Birileri suni enerji/yakıt krizi çıkartacakmış. İnsanoğlu dik dursa, gölgesinden korkan üç beş tane uzaylı, koca dünyada neyin krizini çıkartabilir.

Kaç kere anlattım. “Arabaların camları olmayacak, içlerinde ekran olacak” dedim. Çok dikkatle de cümleler kurdum ama hala anlamamışlar. Zan ediyorlar ki arabanıın her bir yanına ayrı ayrı monitörler takılacak… Öyle değil, hiç monitör/ekran olmayacak. İncecik, plastik, esnek, az enerji harcayan, sağlığa zararı olmayan, buna rağmen çok yüksek kalitede görüntü veren ekranlar, cam olması gerektiği halde cam konulmamış olan yerlerin iç kısımlarına çekilecek/sabitlenecek. Ekranlar açıkken sanki oralarda sadece cam varmış hissi verecek. Şoförün önünde de aynısı olacak.

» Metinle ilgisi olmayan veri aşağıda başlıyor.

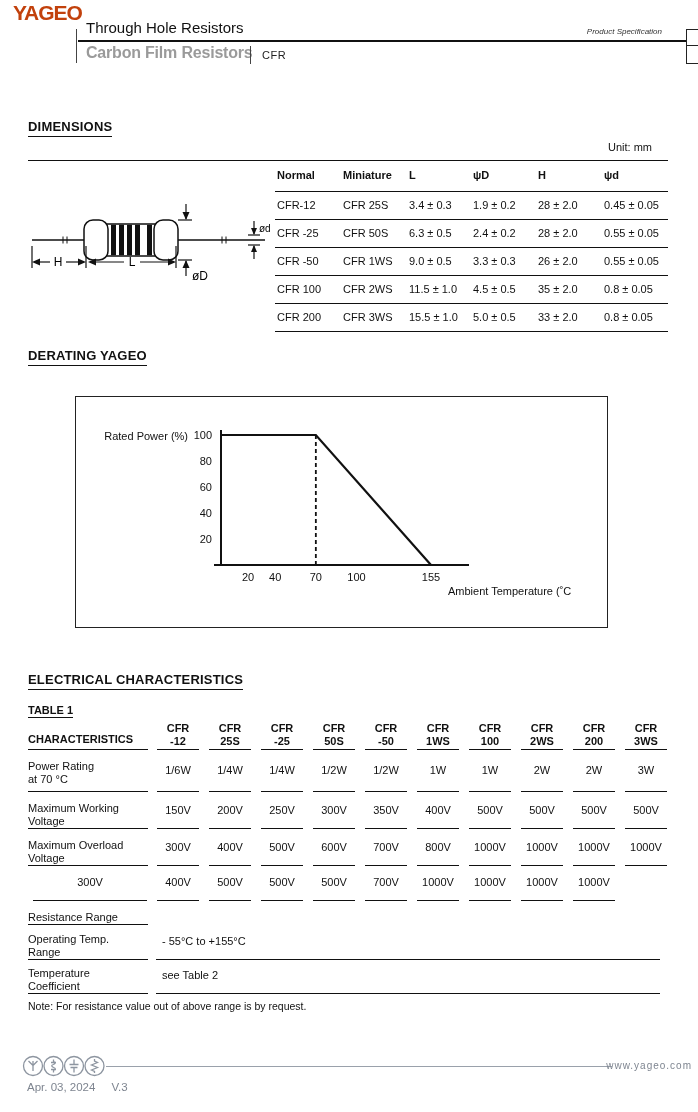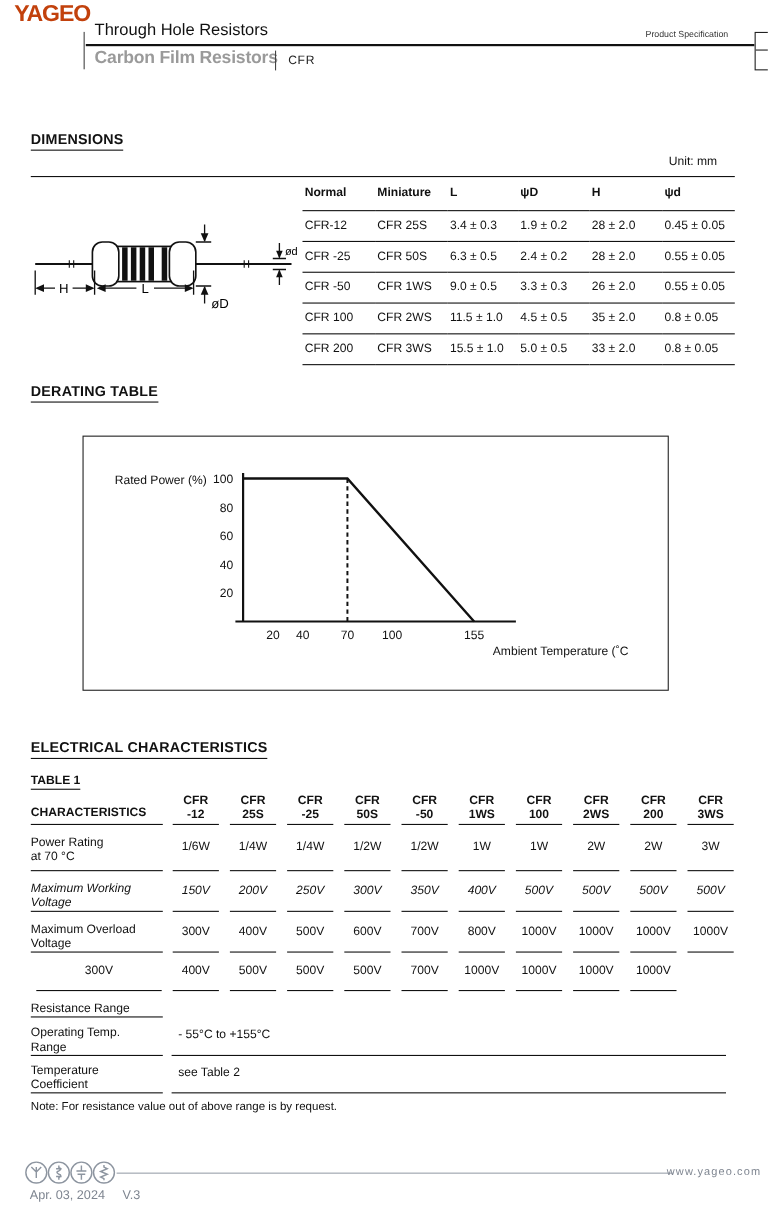"Product Specification" .spec-label { font-style: none -> italic }
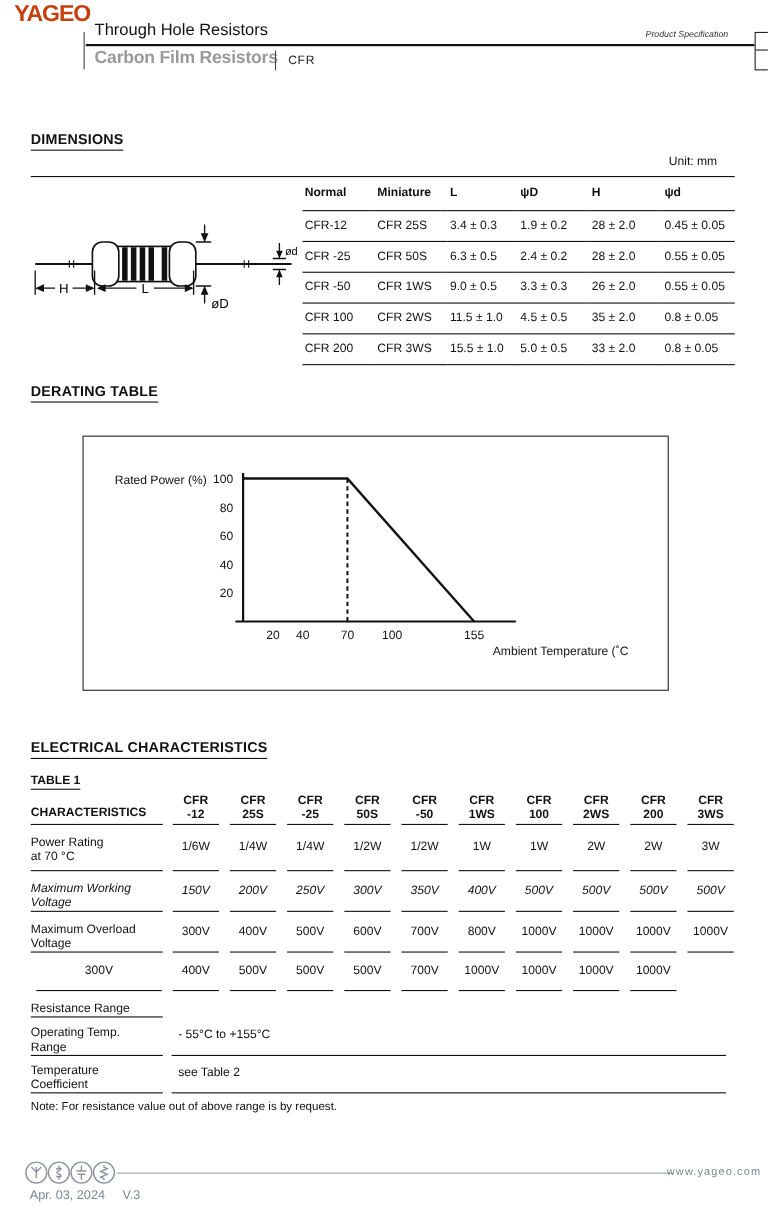"DERATING TABLE" div.abs { text: TABLE -> YAGEO }
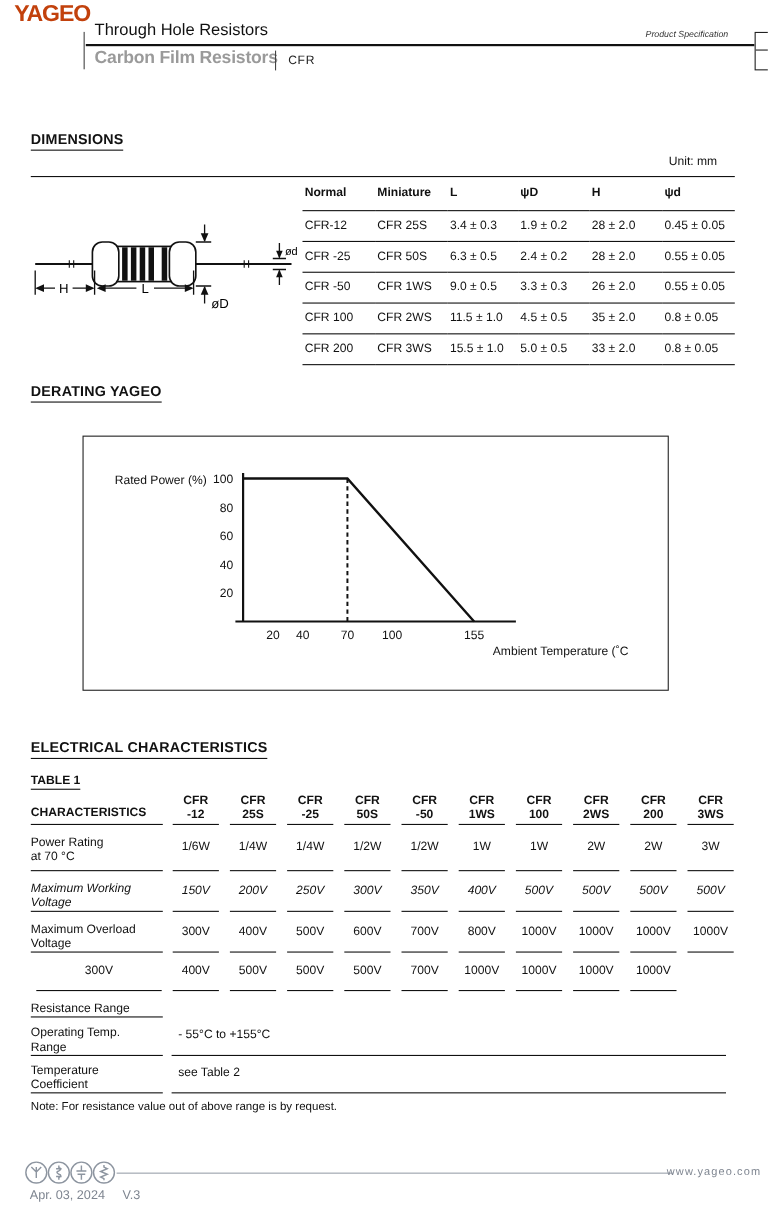"Maximum Working" .r2 { font-style: italic -> none }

Hatta öyle olabilir ki camlar arasındaki taşıyıcı direkler bile görünmeyip oralar bile ekran kaplı olabilir. Bu, daha lüks araçlarda olur. İnsanlar içinde iken, aracın üstü ve yanları tamamen açıkmış hissine kapılabilirler. O ekranlar açıkken, kimse içeride dar bir mekanda sıkışmış, kapalı kalmış hissine kapılmayacak. Camlı araçlardan bile daha aydınlık, daha ferah bir ortam oluşacak. Hakikaten şaşırtıcı ama kafa adamlar arasında bile hala şu kadarını anlamayanlar var.

Ben de bekliyorum ki bu adamlar kafalarını çalıştıracaklar, yeni nesil evlerin iç duvarlarında, yerden tavana kadar her yeri bu ekranlarla kaplayacaklar. İnsanlar evlerinin içinde dışarıyı, arada sanki duvarlar yokmuş gibi canlı canlı görecekler. üstelik görüntüler çok kaliteli, çok gerçekçi olacak. Ya da öyle bir görüntü paketi yüklenecek ki evin sakinleri, istediklerinde evlerini istedikleri yerde imiş gibi görecekler. Misal olsun, anlaşılsın diye, Bilal’e anlatır gibi anlatıyorum. Benim evim mesela Konya’da olsa, ben İstanbul’da boğazın Anadolu yakasında bir yerde oturuyormuş gibi hissetmek istesem, evimin koca duvarları bana oranın hareketli görüntülerini gösterecek. Etrafta martılar uçuşacak, dalgalar gelip duvarların dışına çarpıyormuş gibi görünecek. İnsanlar yürüyecek, rüzgarlar esecek, yapraklar sallanacak ve düşecek, araçlar geçecek. İstersem tek tuşa basacağım ve o ortamın/konumun tabii sesleri (insan, araç, dalga, kuşlar ve daha ne varsa) hepsi içeride duyulacak.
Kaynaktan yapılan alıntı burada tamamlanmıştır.